Makorin 1 controls embryonic patterning by alleviating Bruno1-mediated repression of oskar translation.

Makorins are evolutionary conserved proteins that contain C3H-type zinc finger modules and a RING E3 ubiquitin ligase domain. In Drosophila, maternal Makorin 1 (Mkrn1) has been linked to embryonic patterning but the mechanism remained unsolved. Here, we show that Mkrn1 is essential for axis specification and pole plasm assembly by translational activation of oskar (osk). We demonstrate that Mkrn1 interacts with poly(A) binding protein (pAbp) and binds specifically to osk 3' UTR in a region adjacent to A-rich sequences. Using Drosophila S2R+ cultured cells we show that this binding site overlaps with a Bruno1 (Bru1) responsive element (BREs) that regulates osk translation. We observe increased association of the translational repressor Bru1 with osk mRNA upon depletion of Mkrn1, indicating that both proteins compete for osk binding.
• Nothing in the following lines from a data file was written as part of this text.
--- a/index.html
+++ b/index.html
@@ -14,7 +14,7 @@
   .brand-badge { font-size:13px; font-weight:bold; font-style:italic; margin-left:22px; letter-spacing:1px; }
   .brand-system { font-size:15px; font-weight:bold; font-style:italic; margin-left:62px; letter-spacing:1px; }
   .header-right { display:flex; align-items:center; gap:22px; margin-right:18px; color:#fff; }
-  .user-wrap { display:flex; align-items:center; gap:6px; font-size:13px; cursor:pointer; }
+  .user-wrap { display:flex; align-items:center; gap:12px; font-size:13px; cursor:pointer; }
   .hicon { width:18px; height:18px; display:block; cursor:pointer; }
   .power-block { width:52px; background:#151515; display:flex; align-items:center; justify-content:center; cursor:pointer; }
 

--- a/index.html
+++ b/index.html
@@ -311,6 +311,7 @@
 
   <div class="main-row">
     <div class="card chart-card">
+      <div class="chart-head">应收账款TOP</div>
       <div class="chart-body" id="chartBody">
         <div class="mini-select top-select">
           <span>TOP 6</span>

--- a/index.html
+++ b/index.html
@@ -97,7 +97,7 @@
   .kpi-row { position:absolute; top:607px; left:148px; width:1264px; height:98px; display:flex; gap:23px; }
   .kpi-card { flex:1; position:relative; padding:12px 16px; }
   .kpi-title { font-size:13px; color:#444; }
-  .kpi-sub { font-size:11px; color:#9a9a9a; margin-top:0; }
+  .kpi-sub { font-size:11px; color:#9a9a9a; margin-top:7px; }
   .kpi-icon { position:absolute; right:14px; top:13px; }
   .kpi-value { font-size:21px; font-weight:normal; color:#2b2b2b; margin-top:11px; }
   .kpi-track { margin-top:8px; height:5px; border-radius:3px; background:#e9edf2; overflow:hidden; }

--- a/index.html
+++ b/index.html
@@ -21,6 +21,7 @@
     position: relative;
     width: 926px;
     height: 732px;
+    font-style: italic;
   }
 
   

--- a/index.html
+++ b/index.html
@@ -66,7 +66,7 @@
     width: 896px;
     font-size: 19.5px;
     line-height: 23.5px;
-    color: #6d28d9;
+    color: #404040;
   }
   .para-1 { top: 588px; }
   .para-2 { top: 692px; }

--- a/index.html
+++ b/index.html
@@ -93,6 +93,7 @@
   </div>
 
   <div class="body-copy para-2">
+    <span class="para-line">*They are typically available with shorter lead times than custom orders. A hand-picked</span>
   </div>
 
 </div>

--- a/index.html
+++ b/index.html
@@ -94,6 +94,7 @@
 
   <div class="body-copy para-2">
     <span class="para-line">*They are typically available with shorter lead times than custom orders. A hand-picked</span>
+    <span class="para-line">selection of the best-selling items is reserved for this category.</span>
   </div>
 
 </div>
Consistently, reducing Bru1 dosage partially rescues viability and Osk protein level in ovaries from Mkrn1 females. We conclude that Mkrn1 controls embryonic patterning and germ cell formation by specifically activating osk translation, most likely by competing with Bru1 to bind to osk 3' UTR. Author summary To ensure accurate development of the Drosophila embryo, proteins and mRNAs are positioned at specific sites within the embryo. Many of these factors are produced and localized during the development of the egg in the mother. One protein essential for this process that has been heavily studied is Oskar (Osk), which is positioned at the posterior pole. During the localization of osk mRNA, its translation is repressed by the RNA-binding protein Bruno1 (Bru1), ensuring that Osk protein is not present outside of the posterior where it is harmful. At the posterior pole, osk mRNA is activated through mechanisms that are not yet understood. In this work, we show that the conserved protein Makorin 1 (Mkrn1) is a novel factor involved in the translational activation of osk. Mkrn1 binds specifically to osk mRNA, overlapping with a binding site of Bru1, thus alleviating the association of Bru1 with osk. Moreover, Mkrn1 is stabilized by poly(A) binding protein (pAbp), a translational activator that binds osk mRNA in close proximity to one Mkrn1 binding site. Our work thus helps to answer a long-standing question in the field, providing insight about the function of Mkrn1 and more generally into embryonic patterning in animals.